ルネとアンリが全く平行線となってしまったのを聞いていて、ずっとイマヌエルは俯いていた。彼の思考は一旦混迷を極めたが、彼はやがて立ち上がる。
「二人とも、私は“理性の条件”がなければ認識は生まれないと信じてきました。ですがアンリ、君の言う“持続”という物には、私が理性に求めた物とは違い、そして私は確かに、それに理性とは別の必要性を感じている。それは、“豊かさ”です…」
野薔薇を手に翳すように薔薇に手を近づけ、アンリは瞼を寝かせた。
「花が美しいのは、五分咲きから七分咲きに変わるからではありません。その一瞬一瞬が、私達の目に焼き付いて心を捕らえるからなのです。人々は、水の都へ旅をする。それは確かに“意味”に基づいた行動でしょう。ですが、人々の心に残り続けるのは、都で豊かに溢れる水の景色です」
イマヌエルはそれに思わず頷き、こう呟く。
「我々は“時”を先に論じていたが、“時”の方で我々を待っていたのかもしれない…」
皆それぞれに疲れており、ソクラテスも例外ではなかったが、アンリはそこに救いを差し出したりしなかった。不意にソクラテスはこう言う。
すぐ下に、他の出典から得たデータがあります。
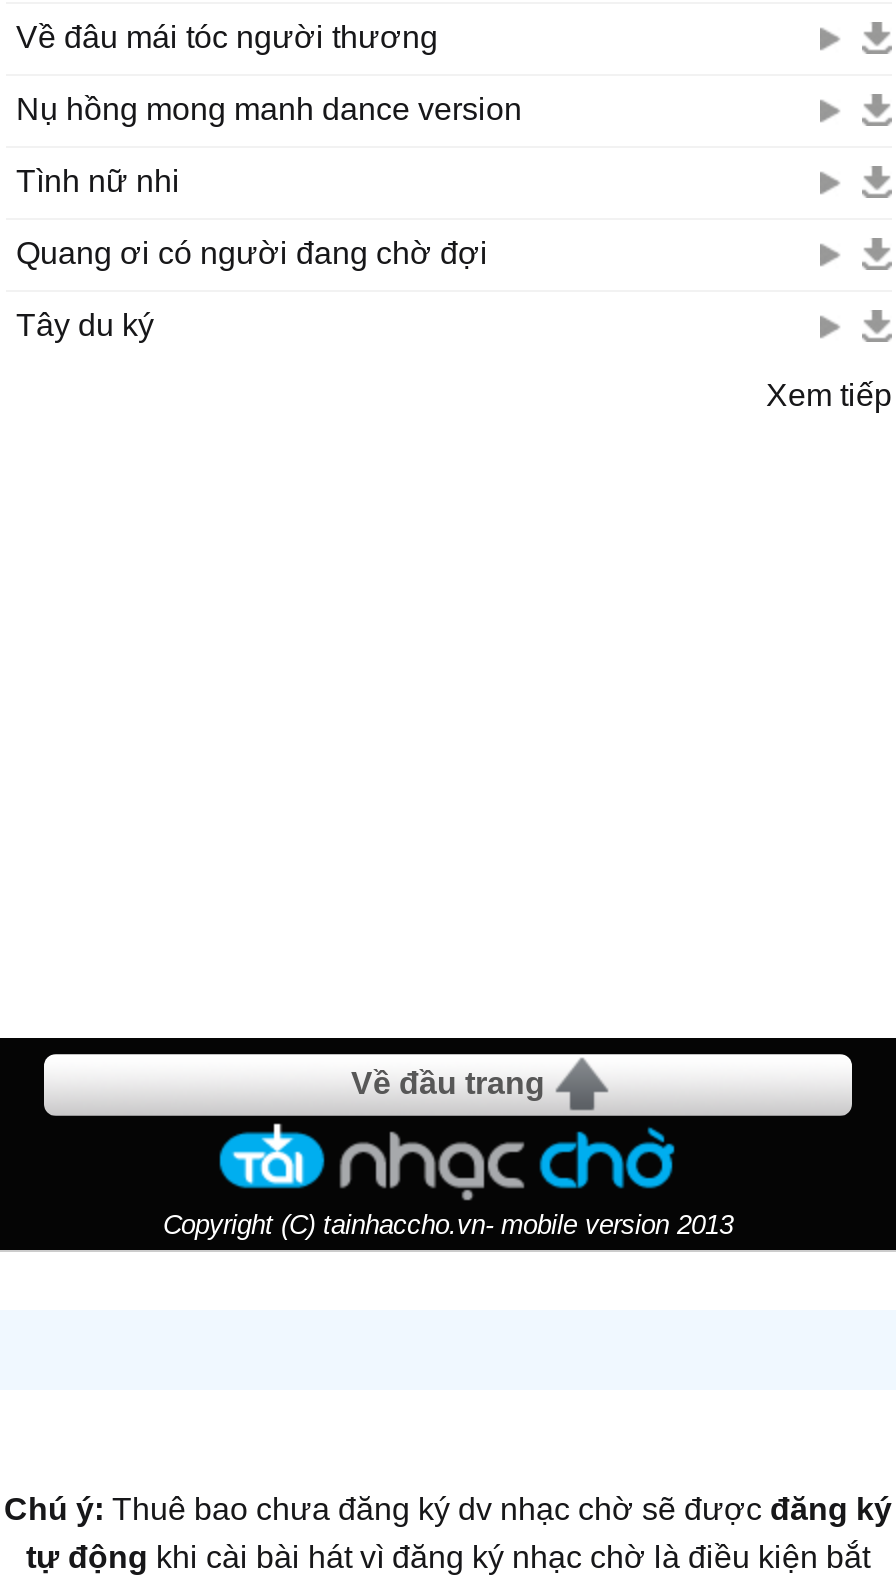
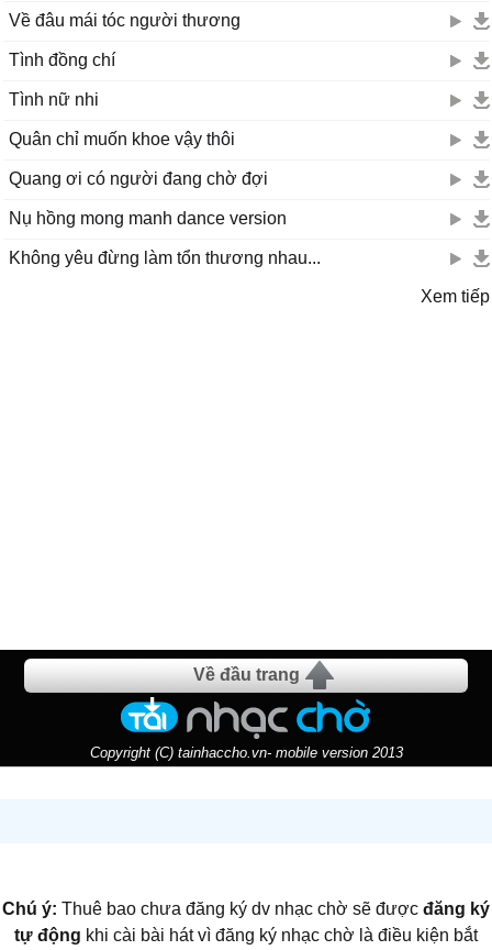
none -> [9,51,115,69] Tình đồng chí
moved [16,92,522,126] -> [9,209,287,228]: Nụ hồng mong manh dance version
none -> [9,130,235,148] Quân chỉ muốn khoe vậy thôi
[16,308,154,342] Tây du ký -> [9,248,321,267] Không yêu đừng làm tổn thương nhau...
「我々が追い求めている物は、いつまでも我々より先を走り続けるのかね…?」
宴席の暖炉に立てかけた鏡に、ある者の姿が映った。彼は疲労を感じる全員をこう諭す。その声は、天界においても雲の上から聴こえるようだ。
「貴方方は、“意味”に形を与えようとしてくたびれてしまったようだ。だが、形を与えてしまったら、それは“意味”ではなく、“かすんだ映像”に過ぎないのでは?プラトンの言うイデアは少々違うようだが、イデアとは知性を超えた物だ。我々が分かるのは、それが“在る”という事だけなのだ」
ルネはそれに言い返そうとしていたが、ソクラテスの絶えない問いかけにより彼は足を止めかけている。
「では、我々は“意味”を理性で決定する事など、到底できやしないと言うのですか…?」
鏡はルネを責めもしないし、慰めもしない。彼の鏡は光り輝かない。
「それは橋の向こうに“在る”のだよ。沈黙は時に、最も多くを語るのだから」
その話を聴いていて思い出したのか、ルネの後ろで空を眺めていたソクラテスは、ある青年を思い浮かべた。
「彼は、“語れぬ物については沈黙しなければならない”と言っていたな…」
それはルードヴィヒ・ヴィトゲンシュタインの事だろうと、全員が納得していた。